DjangoCon 2009
DjangoCon in Portland, Oregon, is now over for 2009, bar the sprinting, which I’m not taking part in. It was a great conference, with generally excellent talks, and a great chance to meet some new people as well as see old faces from the last DjangoCon.
I’m not going to recap the whole conference, but I thought I’d mention some of the highlights (and a lowlight).
The most thought-provoking talk was the keynote given by Avi Bryant called ”Django is obsolete (but so is everything else)”. Although Avi comes from the Seaside web app framework world (and Seaside is written in Smalltalk), his message also applied to Django. The key point is that shipping HTML from the webserver is on the way out; increasingly, the client that web (app) servers are talking to is Javascript running on the browser, and the data transfer format is JSON. Of course, the Javascript client will eventually have to spit out HTML (and maybe CSS) for the browser to display, so that hasn’t gone away. So this means that Django will be increasingly used to “render” JSON, rather than HTML templates. Oh, and those of us who’ve avoided learning Javascript probably need to catch up now.
Curiously, another talk with a similar theme was the worst talk of the conference (in my opinion, and the opinion of the hoards that were complaining about it on the #djangocon IRC channel during the talk) — the talk on SproutCore, excuse me, HTML5, given by a guy I’m not going to name. (I’m sure you can look it up if you really want to.) The talk was titled ‘Are HTML 5 clients Django’s “killer app”?’, but it was really just a thinly veiled infomercial for SproutCore, an “HTML5 application framework” being used heavily by Apple (among others). Now, there’s nothing wrong with SproutCore as a technology, but it’s not what the conference was about; furthermore, the talk title did not reveal that it was so heavily focussed on that topic. But perhaps the most annoying point was the speaker’s complete insensitivity towards the Django community, in particular those members in his audience; his various derogatory comments about Django and implications that we were foolish for choosing to develop and use Django were way out of line. Combined with his arrogant demeanour, I was distinctly unimpressed with the talk.
Between the best and the worst talks, the ones in between were generally excellent as well. However, I thought the keynote on the second day titled “Toward a new self-definition for open source” was uninspiring. I would much rather they’d used that keynote spot for the talk on “Fighting Malnutrition with SMS and Django”, which I missed, but from the sound of the applause from room, and the positive comments on Twitter and IRC, was a really inspiring and worthwhile talk.
Of course, any conference on a Python-based technology is going to have a thread of silly humour permeating everything, and it really brought the conference alive. It started with the opening of the conference by the Fake Jacob Kaplan-Moss (actually James Tauber, since JK-M couldn’t be there), which was an investigation into the D^Jango Code (based on some book by Dan Brown) and the links between the various core developers’ names — there’s a video of some of it, which should give a taste before the official videos are available. Then there was the ever magical Django Pony (seen here at a different conference), who was later joined by the Python snake. The Pony was perhaps the most helpful stuffed toy conference assistant ever, functioning as a meeting place, a decorative scarf or headgear, and as a lightning talk alarm.

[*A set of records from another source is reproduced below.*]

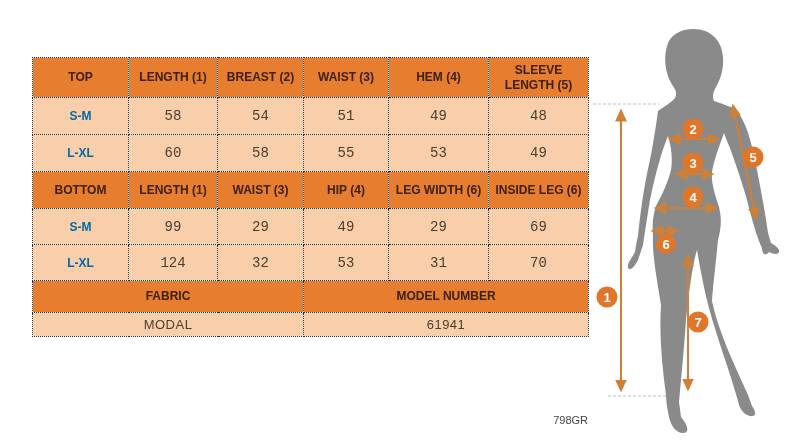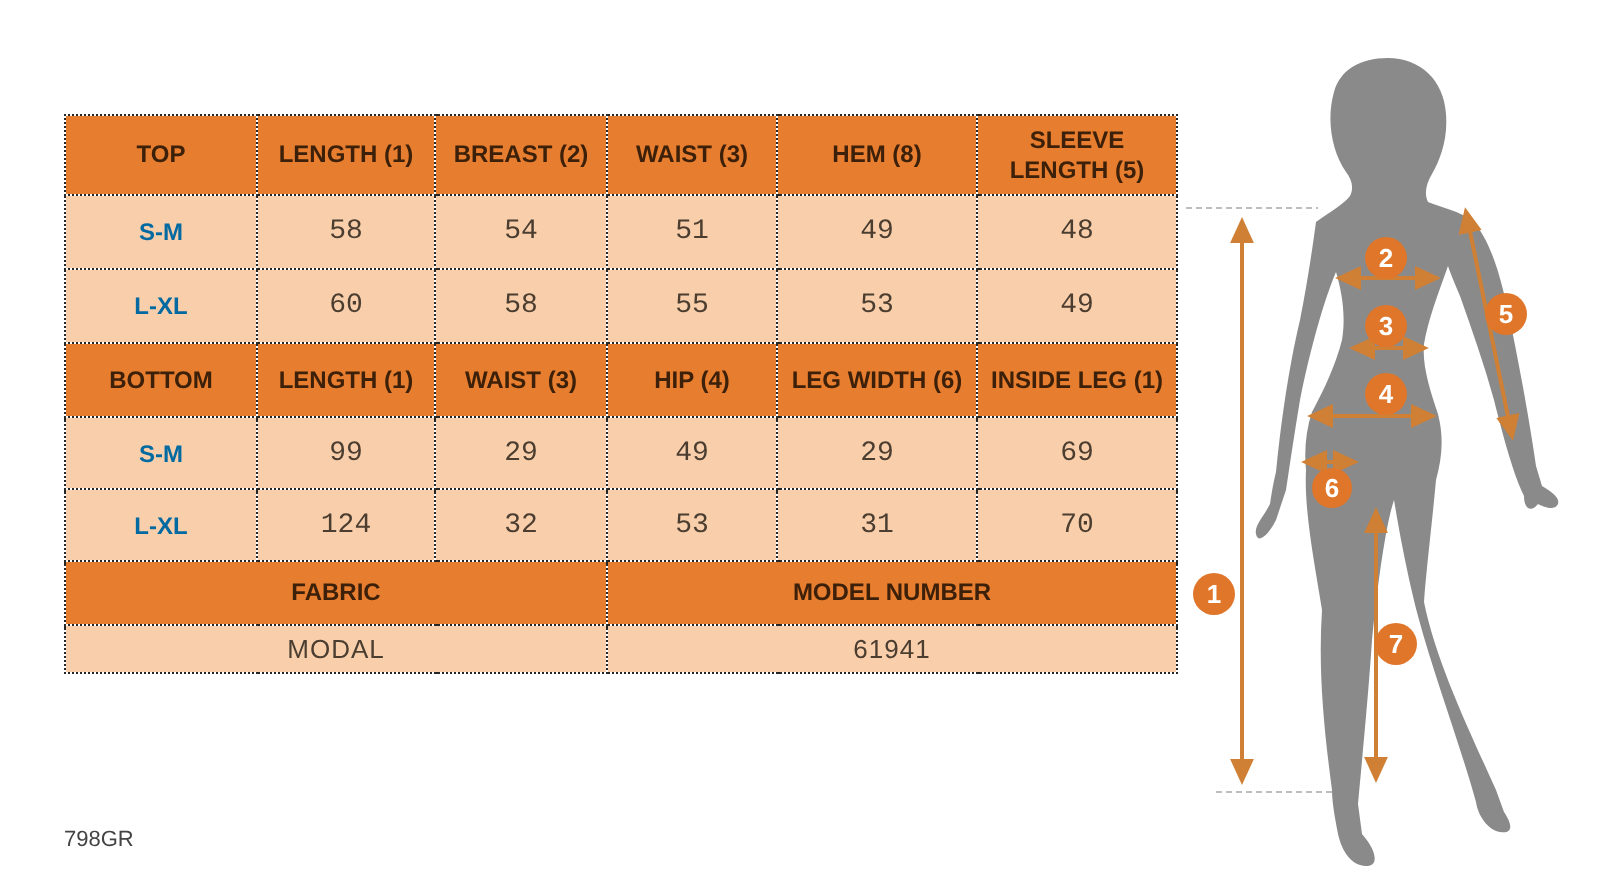--- a/index.html
+++ b/index.html
@@ -31,21 +31,21 @@
     background:#e77d2e;color:#3c2009;
     font-weight:bold;font-size:12px;line-height:1.25;
   }
   .peach{background:#f9cfab;}
   .size-label{font-weight:bold;font-size:12px;color:#0369a1;}
   .num{font-size:14px;color:#4b3d30;font-family:Liberation Mono, monospace;}
   .fabric-val{font-size:13px;color:#4b3d30;letter-spacing:.5px;}
 
   .footnote{
     position:absolute;left:32px;top:414px;width:556px;
-    text-align:left;font-size:11px;color:#444;
+    text-align:right;font-size:11px;color:#444;
   }
 
   
   .diagram{position:absolute;left:590px;top:0;width:210px;height:444px;}
   .marker-num{
     font-family:"Liberation Sans", sans-serif;
     font-weight:bold;font-size:13px;fill:#ffffff;
     text-anchor:middle;
   }
 </style>
@@ -63,21 +63,21 @@
         <col style="width:100px">
         <col style="width:100px">
     </colgroup>
     <tbody>
 
     <tr class="r-h1">
       <td class="orange">TOP</td>
       <td class="orange">LENGTH (1)</td>
       <td class="orange">BREAST (2)</td>
       <td class="orange">WAIST (3)</td>
-      <td class="orange">HEM (8)</td>
+      <td class="orange">HEM (4)</td>
       <td class="orange">SLEEVE LENGTH (5)</td>
     </tr>
 
     <tr class="r-data">
       <td class="peach size-label">S-M</td>
       <td class="peach num">58</td>
       <td class="peach num">54</td>
       <td class="peach num">51</td>
       <td class="peach num">49</td>
       <td class="peach num">48</td>
@@ -90,21 +90,21 @@
       <td class="peach num">53</td>
       <td class="peach num">49</td>
     </tr>
 
     <tr class="r-h2">
       <td class="orange">BOTTOM</td>
       <td class="orange">LENGTH (1)</td>
       <td class="orange">WAIST (3)</td>
       <td class="orange">HIP (4)</td>
       <td class="orange">LEG WIDTH (6)</td>
-      <td class="orange">INSIDE LEG (1)</td>
+      <td class="orange">INSIDE LEG (6)</td>
     </tr>
 
     <tr class="r-data2">
       <td class="peach size-label">S-M</td>
       <td class="peach num">99</td>
       <td class="peach num">29</td>
       <td class="peach num">49</td>
       <td class="peach num">29</td>
       <td class="peach num">69</td>
     </tr>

So that was DjangoCon 2009. I have some work to do going through my notes, and may post some followup items at a later date. Next up in the Django community calendar of events are EuroDjangoCon 2010, which is going to be in London I believe, and DjangoCon 2010, in Portland again. I hope I’ll be able to put together some talks, or make some other contribution to the community so that I can justify (to myself) attending one or both of those.